## TASK REQUIREMENTS
Scan the entries that follow and copy out every line containing "Allele".

## Change detection outputs

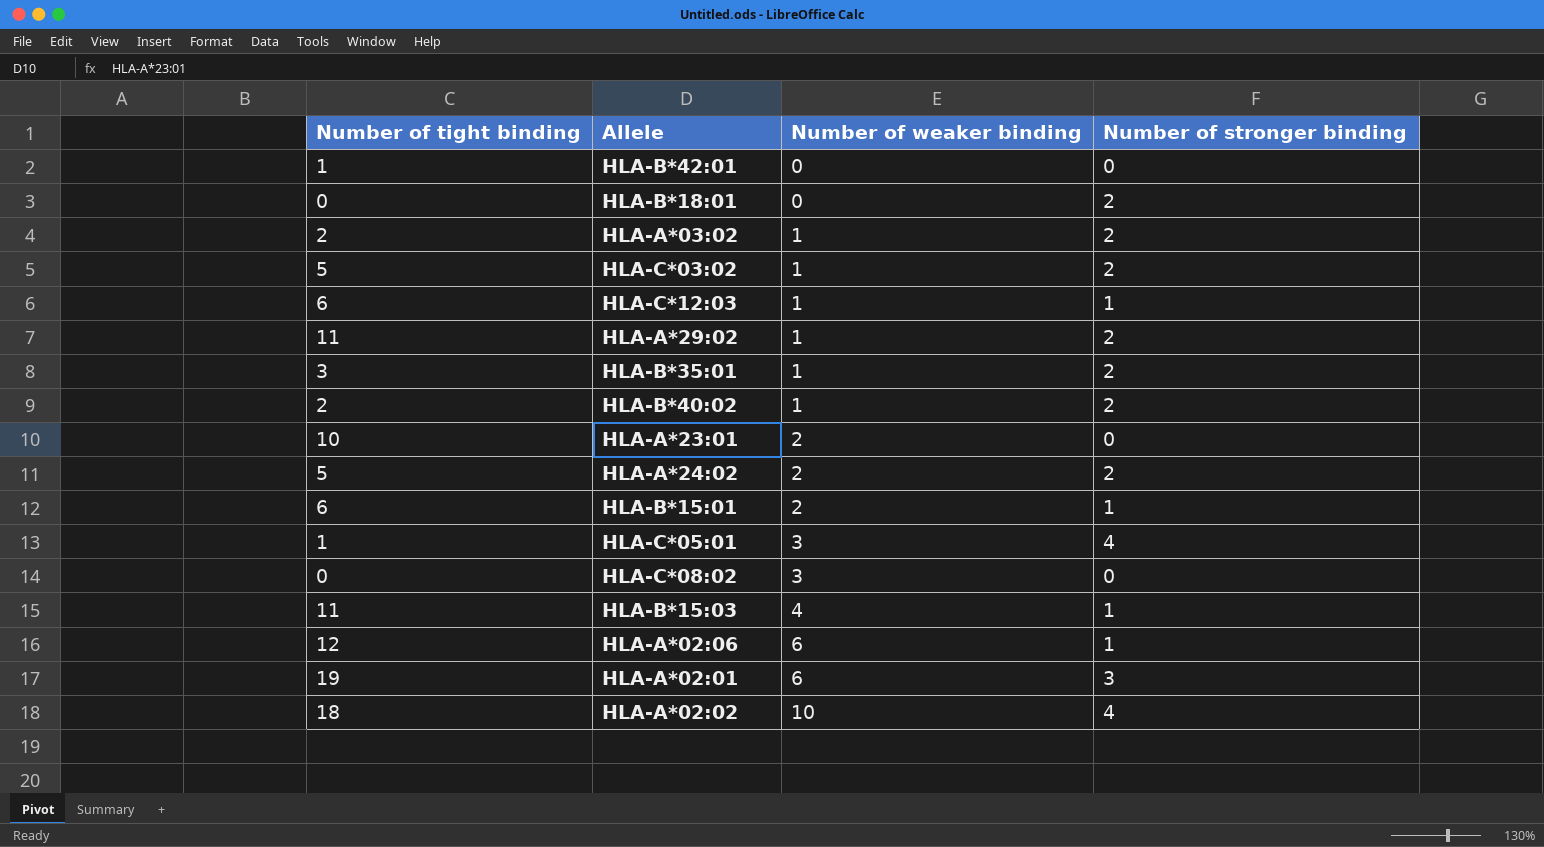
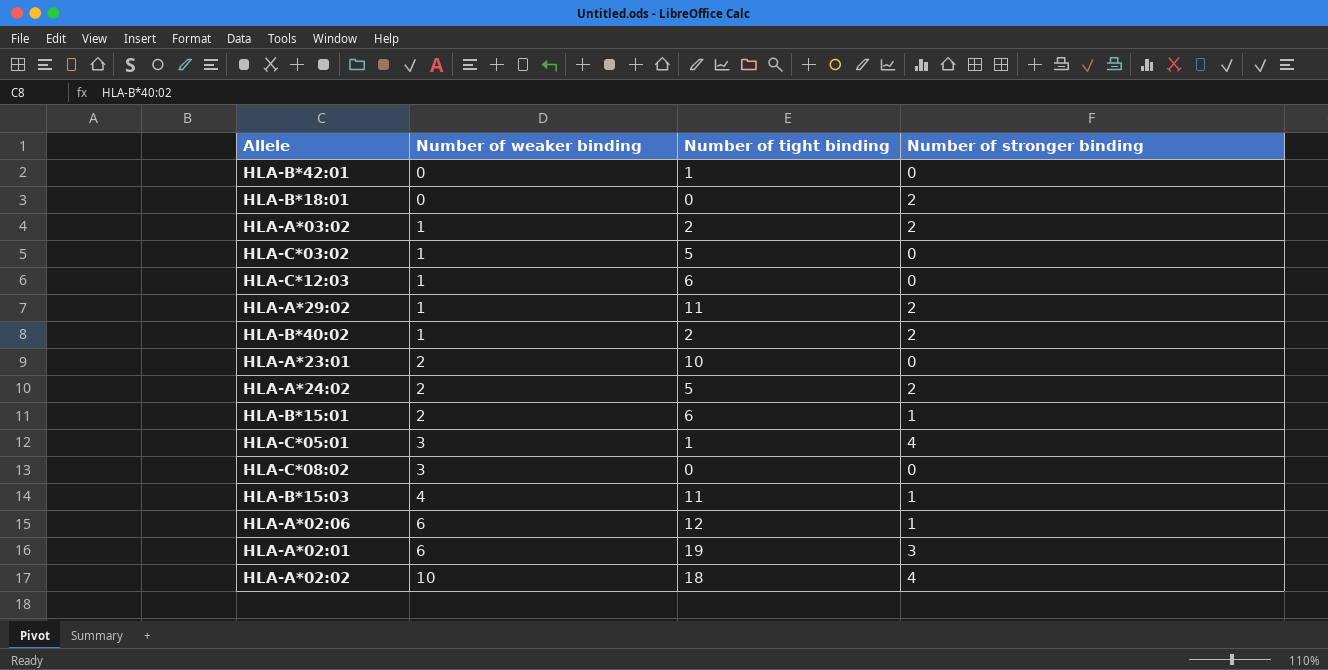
column Number of tight binding | position: 1 -> 3
row HLA-B*35:01: 3 | 1 | 2 -> none
HLA-C*03:02 | Number of stronger binding: 2 -> 0
HLA-C*12:03 | Number of stronger binding: 1 -> 0

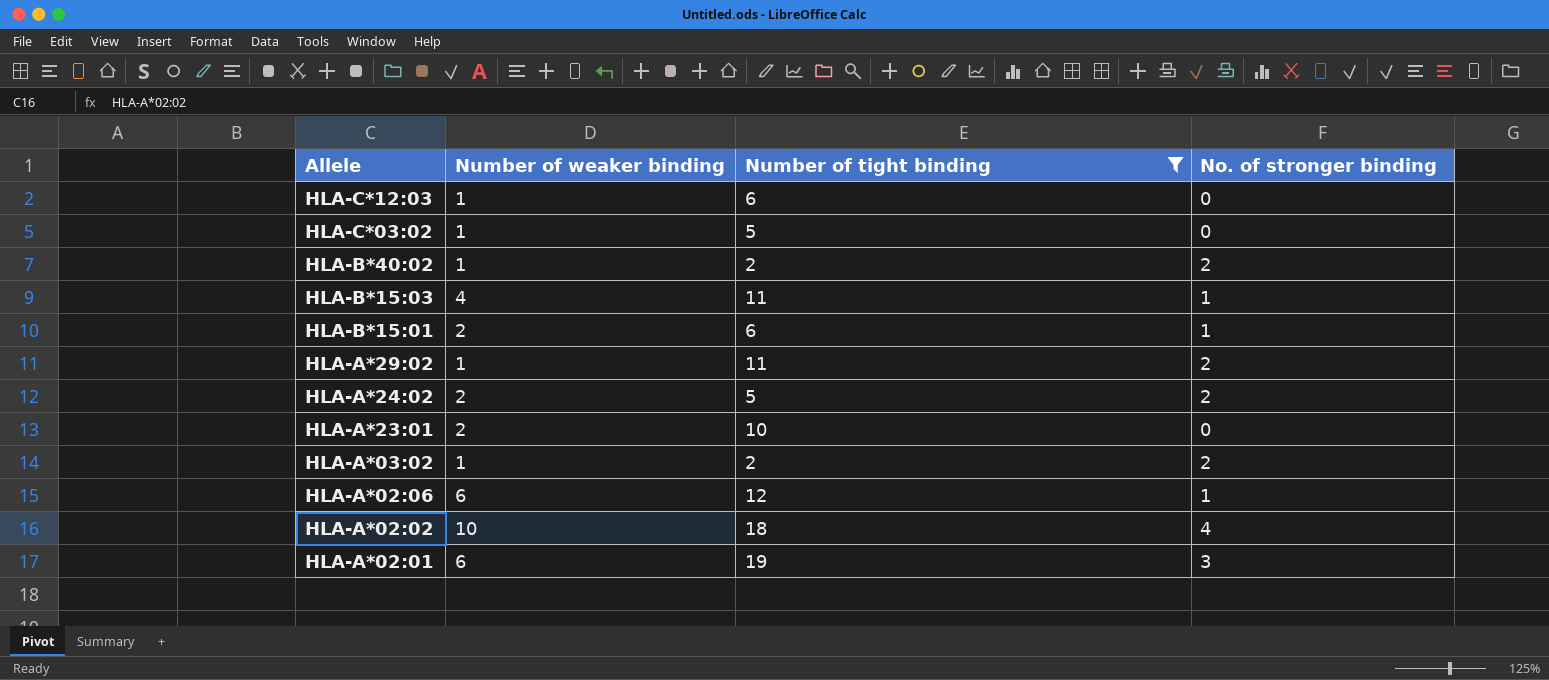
filter: none -> Number of tight binding >= 2
row order: Number of weaker binding ascending -> Allele descending
column name: Number of stronger binding -> No. of stronger binding

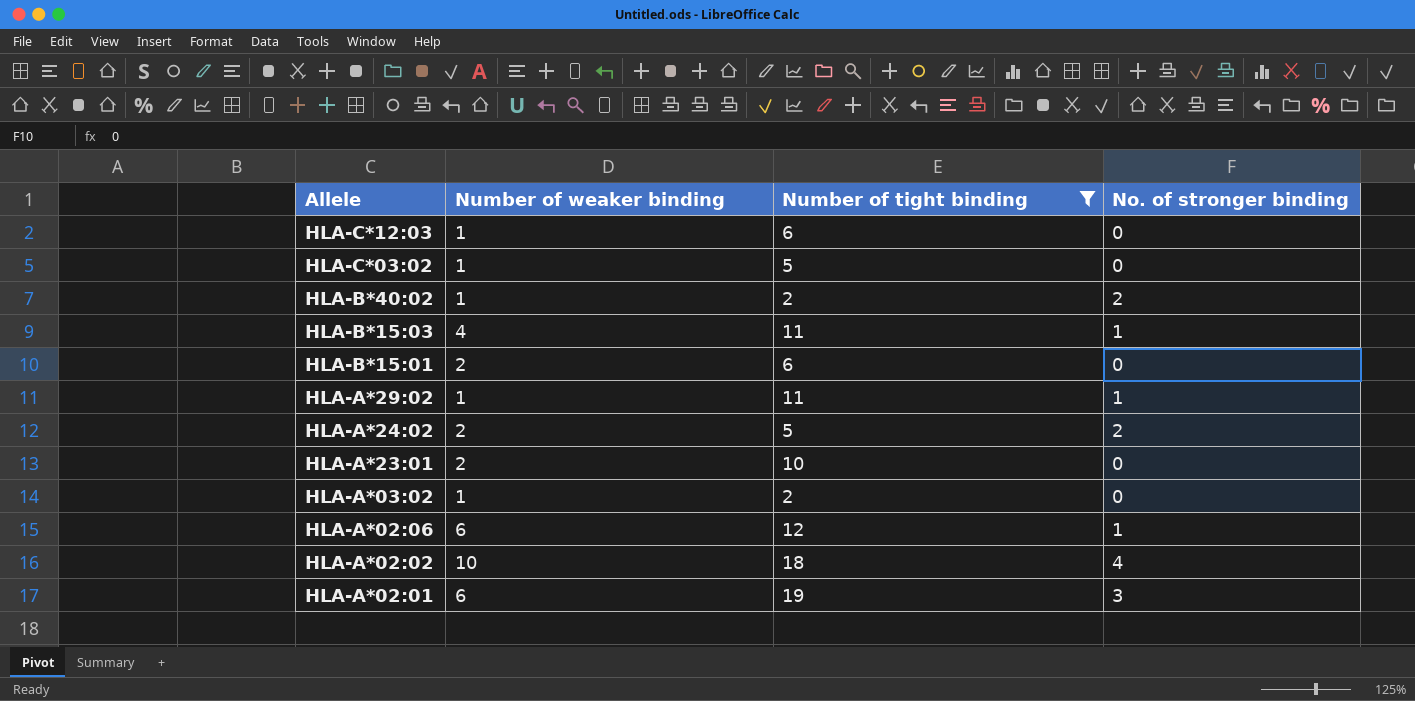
HLA-B*15:01 | No. of stronger binding: 1 -> 0
HLA-A*29:02 | No. of stronger binding: 2 -> 1
HLA-A*03:02 | No. of stronger binding: 2 -> 0

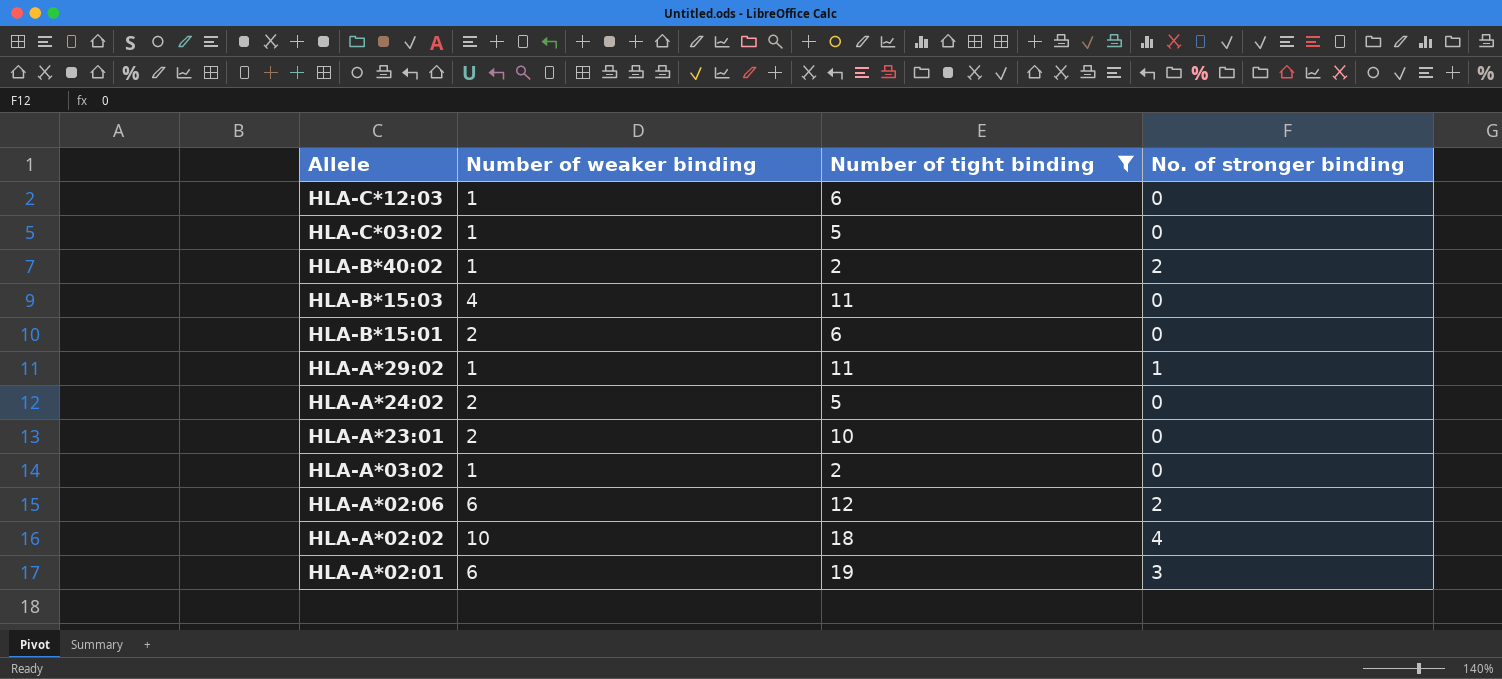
HLA-B*15:03 | No. of stronger binding: 1 -> 0
HLA-A*24:02 | No. of stronger binding: 2 -> 0
HLA-A*02:06 | No. of stronger binding: 1 -> 2

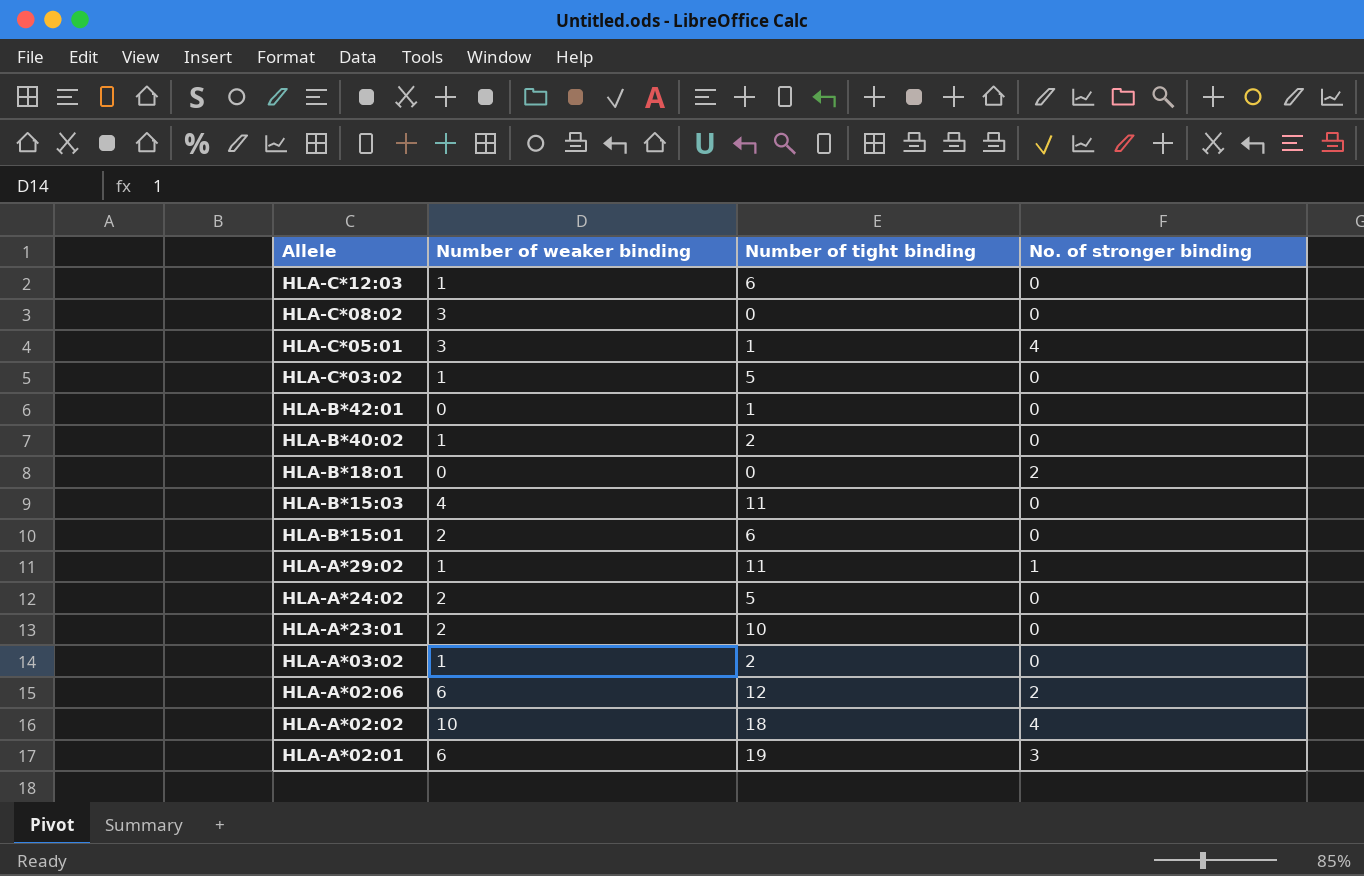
filter: Number of tight binding >= 2 -> none
HLA-B*40:02 | No. of stronger binding: 2 -> 0

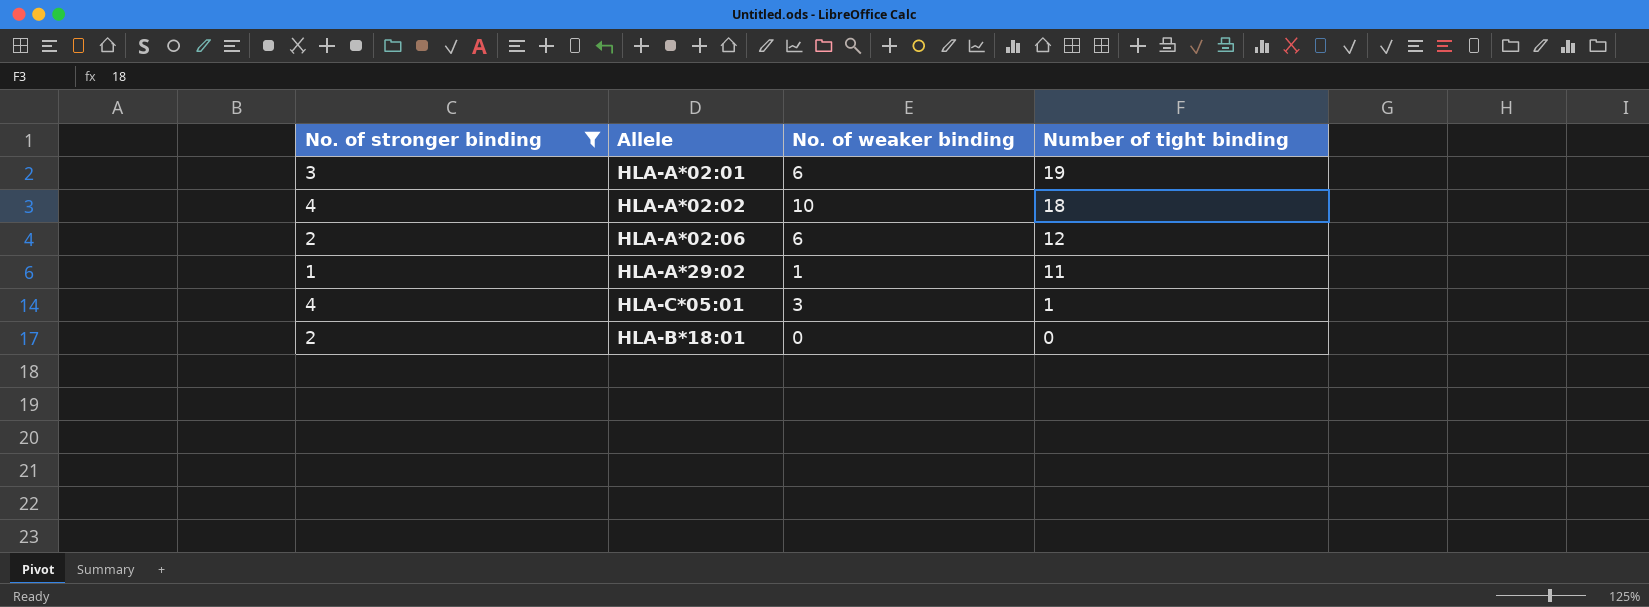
filter: none -> No. of stronger binding != 0
row order: Allele descending -> Number of tight binding descending
column No. of stronger binding | position: 4 -> 1
column name: Number of weaker binding -> No. of weaker binding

## REPLY TO THE TASK
row order: Number of weaker binding ascending -> Allele descending
row order: Allele descending -> Number of tight binding descending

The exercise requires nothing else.